- [Directions]
Copy every line from the records that holds the word "height".

- [Code change snippets]
########################################
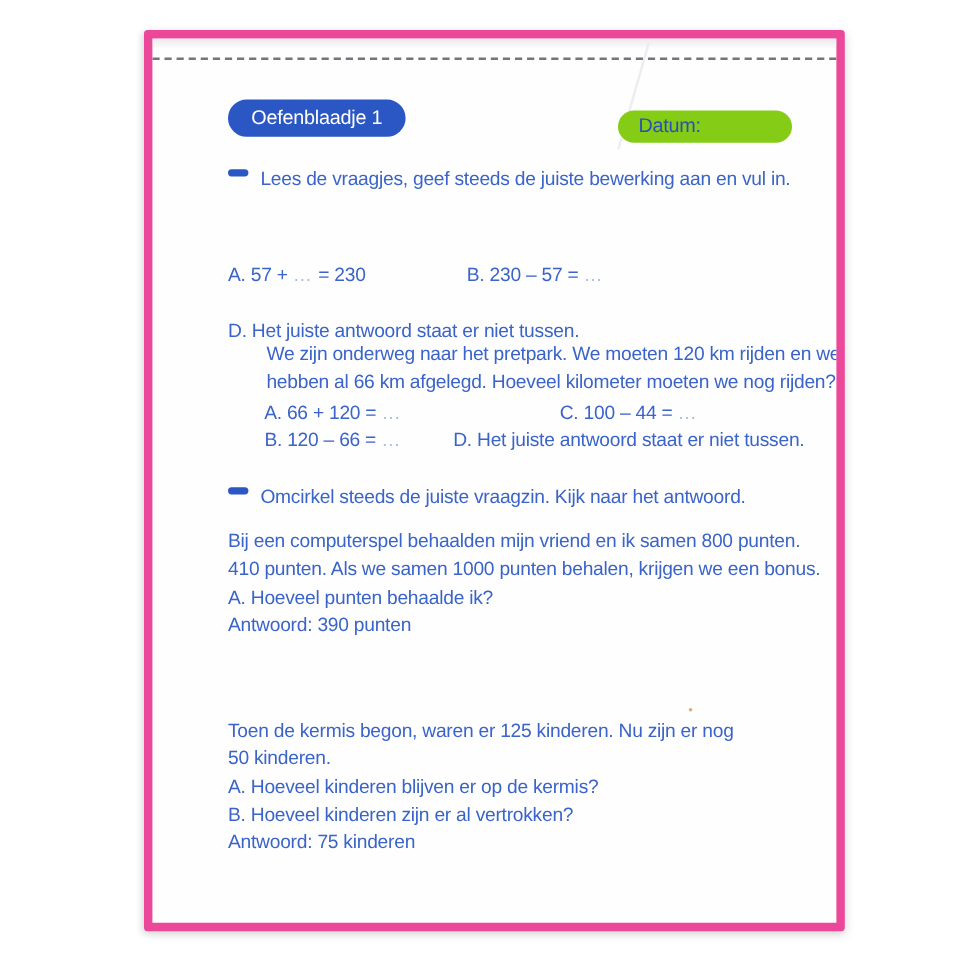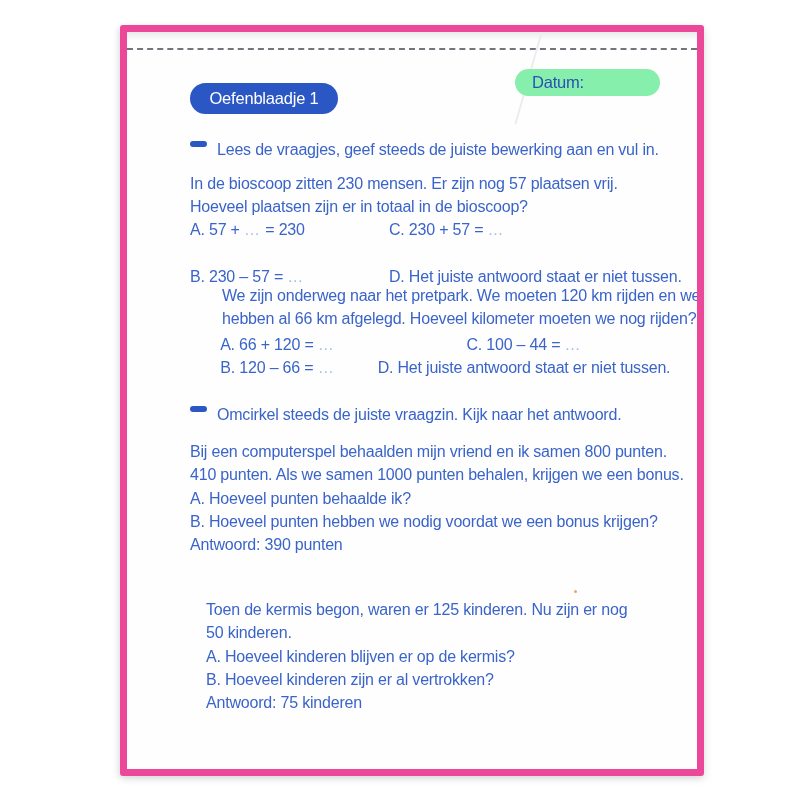--- a/index.html
+++ b/index.html
@@ -38,8 +38,8 @@
     font-size:16.5px;letter-spacing:-0.2px;
   }
   .pill-date{
-    position:absolute;left:388px;top:37px;width:145px;height:27px;
-    background:#86efac;border-radius:14px;color:#2b50b5;
+    position:absolute;left:388px;top:60px;width:145px;height:27px;
+    background:#84cc16;border-radius:14px;color:#2b50b5;
     display:flex;align-items:center;font-size:16.5px;
     padding-left:17px;box-sizing:border-box;letter-spacing:-0.2px;
   }

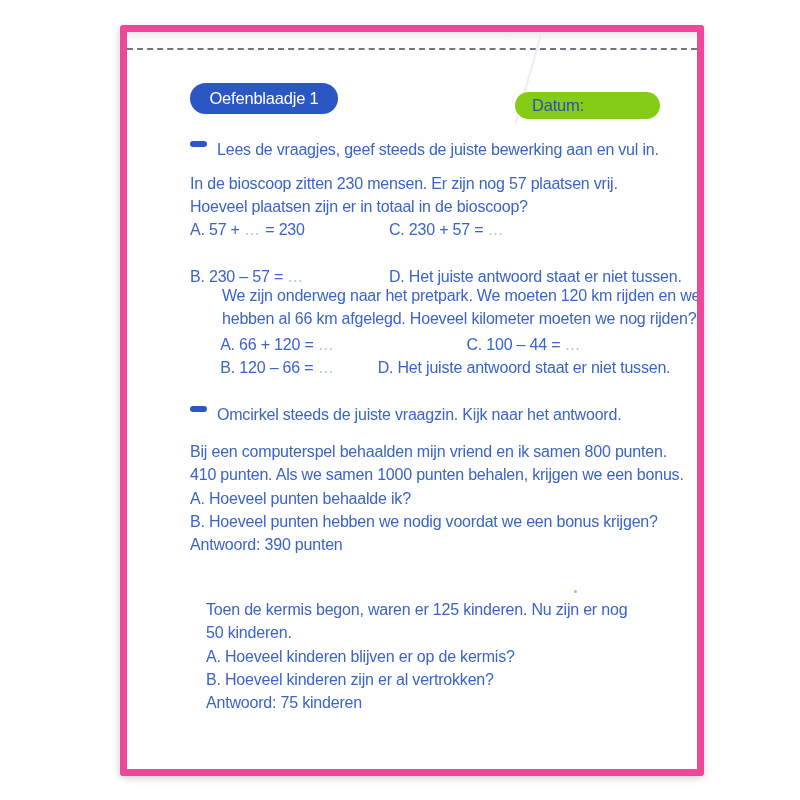--- a/index.html
+++ b/index.html
@@ -87,10 +87,6 @@
     <span>Lees de vraagjes, geef steeds de juiste bewerking aan en vul in.</span>
   </div>
 
-  <div class="story s1">
-    <div>In de bioscoop zitten 230 mensen. Er zijn nog 57 plaatsen vrij.</div>
-    <div>Hoeveel plaatsen zijn er in totaal in de bioscoop?</div>
-  </div>
   <div class="opts o1">
     <div><span>A. 57 + </span><span class="dots">…</span><span> = 230</span></div>
     <div><span>C. 230 + 57 = </span><span class="dots">…</span><span></span></div>

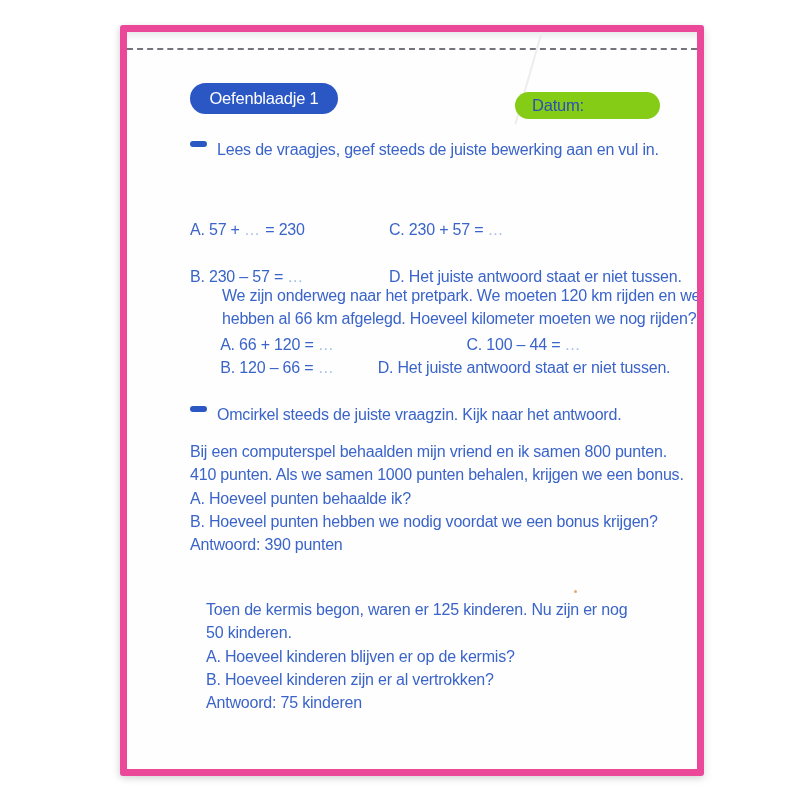--- a/index.html
+++ b/index.html
@@ -89,7 +89,6 @@
 
   <div class="opts o1">
     <div><span>A. 57 + </span><span class="dots">…</span><span> = 230</span></div>
-    <div><span>C. 230 + 57 = </span><span class="dots">…</span><span></span></div>
     <div><span>B. 230 – 57 = </span><span class="dots">…</span><span></span></div>
     <div><span>D. Het juiste antwoord staat er niet tussen.</span><span class="dots"></span><span></span></div>
   </div>

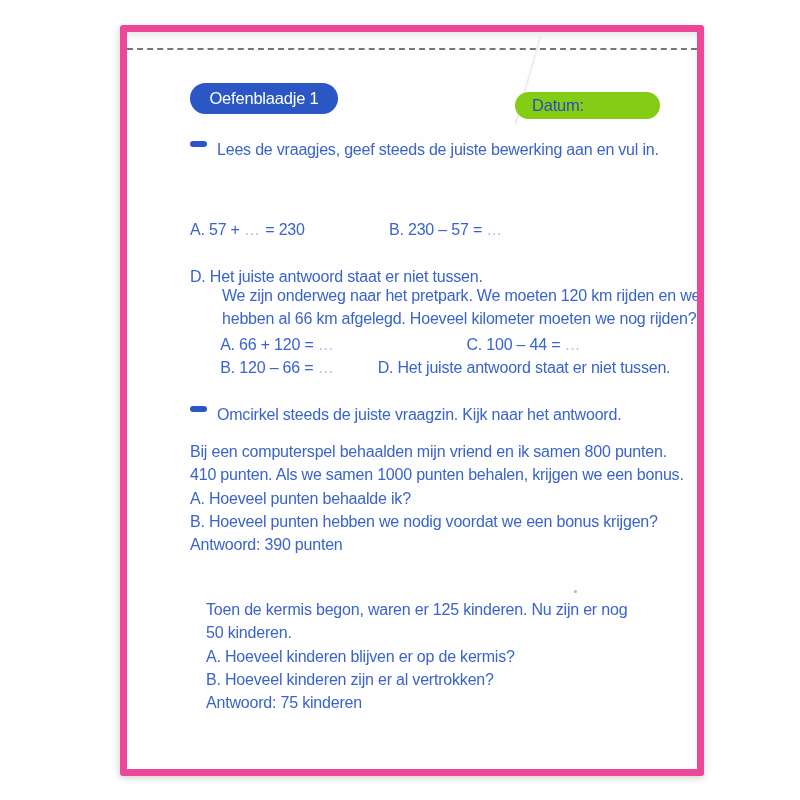--- a/index.html
+++ b/index.html
@@ -113,7 +113,6 @@
     <div>Bij een computerspel behaalden mijn vriend en ik samen 800 punten.</div>
     <div>410 punten. Als we samen 1000 punten behalen, krijgen we een bonus.</div>
     <div>A. Hoeveel punten behaalde ik?</div>
-    <div>B. Hoeveel punten hebben we nodig voordat we een bonus krijgen?</div>
     <div>Antwoord: 390 punten</div>
   </div>
 

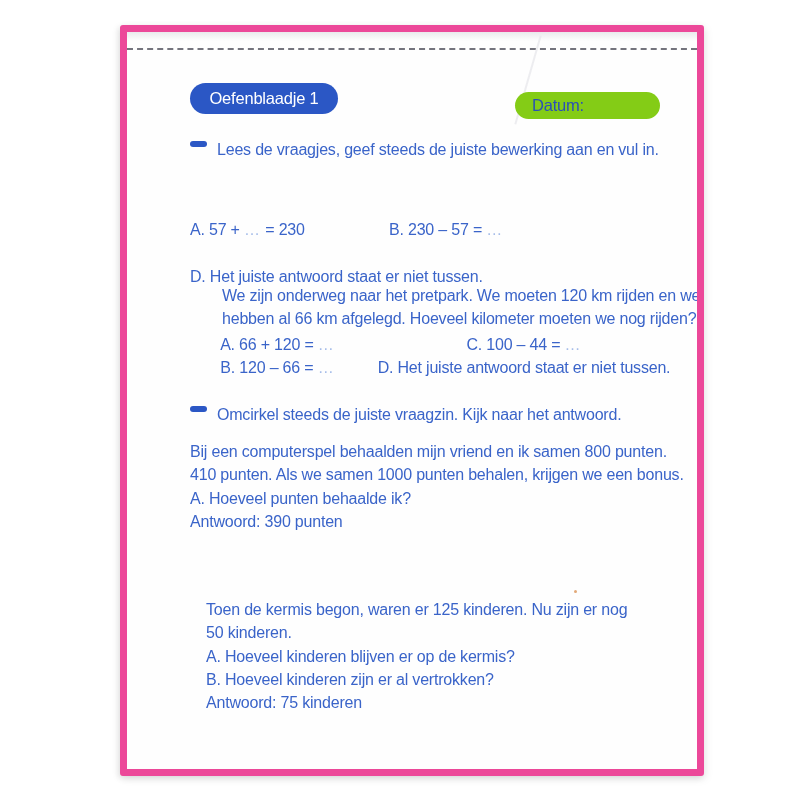--- a/index.html
+++ b/index.html
@@ -65,7 +65,7 @@
   .dots{color:#a6bde9;letter-spacing:1px;}
   .i1{top:109px;} .s1{top:140px;} .o1{top:186px;gap:24px;}
   .s2{top:252px;margin-left:32px;} .o2{top:301px;text-align:center;}
-  .i2{top:374px;} .s3{top:408px;} .s4{top:566px;margin-left:16px;}
+  .i2{top:374px;} .s3{top:408px;} .s4{top:566px;}
 </style>
 </head>
 <body>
########################################
- [Response]
-    position:absolute;left:388px;top:37px;width:145px;height:27px;
+    position:absolute;left:388px;top:60px;width:145px;height:27px;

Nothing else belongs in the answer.